Hal itu dikatakan Menteri Energi dan Sumber Daya Mineral (ESDM) Purnomo Yusgiantoro di Kantor Presiden, Jakarta, Selasa (29/7).

"Tahun ini masih `member` dari OPEC karena kita sudah bayar dan saya ingin koreksi, kalau dikatakan keanggotannya itu mahal, tidak.
Sebetulnya 2 juta dolar AS satu tahunnya itu.
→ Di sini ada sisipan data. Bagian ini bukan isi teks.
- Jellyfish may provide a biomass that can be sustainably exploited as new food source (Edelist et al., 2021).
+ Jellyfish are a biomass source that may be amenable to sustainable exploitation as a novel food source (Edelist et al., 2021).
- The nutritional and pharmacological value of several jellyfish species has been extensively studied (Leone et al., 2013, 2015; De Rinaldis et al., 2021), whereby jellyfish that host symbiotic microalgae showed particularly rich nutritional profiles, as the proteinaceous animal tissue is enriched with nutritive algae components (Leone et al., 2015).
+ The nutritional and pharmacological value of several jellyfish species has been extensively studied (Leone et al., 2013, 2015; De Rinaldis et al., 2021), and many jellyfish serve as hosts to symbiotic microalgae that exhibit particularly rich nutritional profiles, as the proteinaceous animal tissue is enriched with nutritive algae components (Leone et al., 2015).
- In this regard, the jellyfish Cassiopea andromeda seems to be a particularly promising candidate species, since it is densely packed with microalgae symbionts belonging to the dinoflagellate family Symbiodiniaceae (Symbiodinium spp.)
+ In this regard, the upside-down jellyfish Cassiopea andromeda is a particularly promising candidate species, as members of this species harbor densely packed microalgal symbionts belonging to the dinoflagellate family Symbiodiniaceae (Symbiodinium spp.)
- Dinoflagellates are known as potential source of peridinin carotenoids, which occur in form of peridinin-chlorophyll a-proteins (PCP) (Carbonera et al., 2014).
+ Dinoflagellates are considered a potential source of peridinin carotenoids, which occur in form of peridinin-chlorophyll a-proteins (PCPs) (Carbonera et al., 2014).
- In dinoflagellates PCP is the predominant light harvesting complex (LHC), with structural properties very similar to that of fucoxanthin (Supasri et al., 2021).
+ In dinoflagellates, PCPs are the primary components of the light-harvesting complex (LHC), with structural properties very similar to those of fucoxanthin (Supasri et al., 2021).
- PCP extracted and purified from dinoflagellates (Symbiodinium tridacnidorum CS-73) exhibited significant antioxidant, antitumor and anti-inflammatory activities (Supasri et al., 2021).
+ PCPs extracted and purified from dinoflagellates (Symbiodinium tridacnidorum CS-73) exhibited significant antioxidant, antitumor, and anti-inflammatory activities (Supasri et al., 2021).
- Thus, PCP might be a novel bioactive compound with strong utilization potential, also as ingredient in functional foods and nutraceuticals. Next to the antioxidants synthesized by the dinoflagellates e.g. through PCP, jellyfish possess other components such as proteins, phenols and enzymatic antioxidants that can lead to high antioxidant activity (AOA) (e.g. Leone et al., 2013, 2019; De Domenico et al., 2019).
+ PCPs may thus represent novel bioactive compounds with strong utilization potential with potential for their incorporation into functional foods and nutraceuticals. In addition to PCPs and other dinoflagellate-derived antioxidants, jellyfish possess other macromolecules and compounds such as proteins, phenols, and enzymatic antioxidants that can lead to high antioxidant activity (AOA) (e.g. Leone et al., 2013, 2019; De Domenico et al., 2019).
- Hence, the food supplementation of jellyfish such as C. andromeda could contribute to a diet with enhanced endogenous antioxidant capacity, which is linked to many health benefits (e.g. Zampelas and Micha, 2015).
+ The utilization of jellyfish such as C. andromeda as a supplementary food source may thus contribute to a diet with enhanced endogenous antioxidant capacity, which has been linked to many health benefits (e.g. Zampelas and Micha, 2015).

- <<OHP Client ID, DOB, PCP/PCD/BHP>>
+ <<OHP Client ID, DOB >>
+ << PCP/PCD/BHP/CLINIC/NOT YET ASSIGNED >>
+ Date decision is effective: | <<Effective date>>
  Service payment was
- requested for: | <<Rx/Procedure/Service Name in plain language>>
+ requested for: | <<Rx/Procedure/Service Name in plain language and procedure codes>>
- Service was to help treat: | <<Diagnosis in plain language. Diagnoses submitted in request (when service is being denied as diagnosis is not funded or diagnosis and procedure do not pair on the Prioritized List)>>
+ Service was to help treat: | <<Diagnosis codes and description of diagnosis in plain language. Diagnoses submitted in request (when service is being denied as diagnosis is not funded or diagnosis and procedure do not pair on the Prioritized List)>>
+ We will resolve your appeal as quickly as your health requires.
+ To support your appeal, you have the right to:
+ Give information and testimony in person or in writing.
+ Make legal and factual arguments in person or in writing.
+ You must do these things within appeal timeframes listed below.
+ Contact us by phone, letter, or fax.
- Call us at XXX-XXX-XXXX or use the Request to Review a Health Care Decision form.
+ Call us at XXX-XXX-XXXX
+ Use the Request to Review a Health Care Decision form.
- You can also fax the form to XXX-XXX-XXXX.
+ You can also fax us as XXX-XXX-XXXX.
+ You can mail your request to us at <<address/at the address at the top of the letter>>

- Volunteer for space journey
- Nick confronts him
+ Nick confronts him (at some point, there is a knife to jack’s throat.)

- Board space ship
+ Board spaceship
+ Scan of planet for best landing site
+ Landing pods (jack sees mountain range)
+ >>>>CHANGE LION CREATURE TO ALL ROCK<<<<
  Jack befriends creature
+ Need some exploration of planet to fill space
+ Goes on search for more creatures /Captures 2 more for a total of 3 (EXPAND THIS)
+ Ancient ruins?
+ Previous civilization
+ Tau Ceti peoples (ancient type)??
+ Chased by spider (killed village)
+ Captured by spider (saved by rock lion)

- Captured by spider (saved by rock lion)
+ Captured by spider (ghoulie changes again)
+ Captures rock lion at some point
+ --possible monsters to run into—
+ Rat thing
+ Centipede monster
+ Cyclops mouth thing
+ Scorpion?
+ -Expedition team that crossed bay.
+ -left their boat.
Tapi kan kita masalahnya sudah jadi `net oil importer`, " kata Purnomo seusai mendampingi Presiden Susilo Bambang Yudhoyono bertemu Presiden OPEC Chakib Khalil.

Ia menjelaskan, di Aljazair, produksi minyak dan gasnya hampir sama dengan Indonesia, namun penduduknya hanya 35 juta jiwa dibandingkan Indonesia yang mencapai 230 juta jiwa, karena itu Aljazair masih menjadi anggota OPEC.

"Jadi kita juga jadi `net oil importer`. Tadi dijelaskan oleh Presiden,
kita sudah jadi `net oil importer` bukan soal kita tidak mau dekat dengan OPEC, " katanya.

Presiden OPEC menanggapi wacana tersebut menyatakan menghargai keanggotaan Indonesia, karena memiliki peranan yang penting.

"Kami ingin melanjutkan hal itu, tetapi itu adalah keputusan masing-
masing negara untuk tetap menjadi anggota, non aktif atau keluar dari organisasi. Jadi itu merupakan keputusan dari masing-masing negara bukan kewenangan dari OPEC, " kata Chakib.

Dalam pertemuannya dengan Presiden Yudhoyono, Chakib Khelil mengatakan, pembicaraannya dengan Kepala Negara berkisar tentang kenaikan harga minyak dan juga perdagangan komoditas itu di masa yang akan datang.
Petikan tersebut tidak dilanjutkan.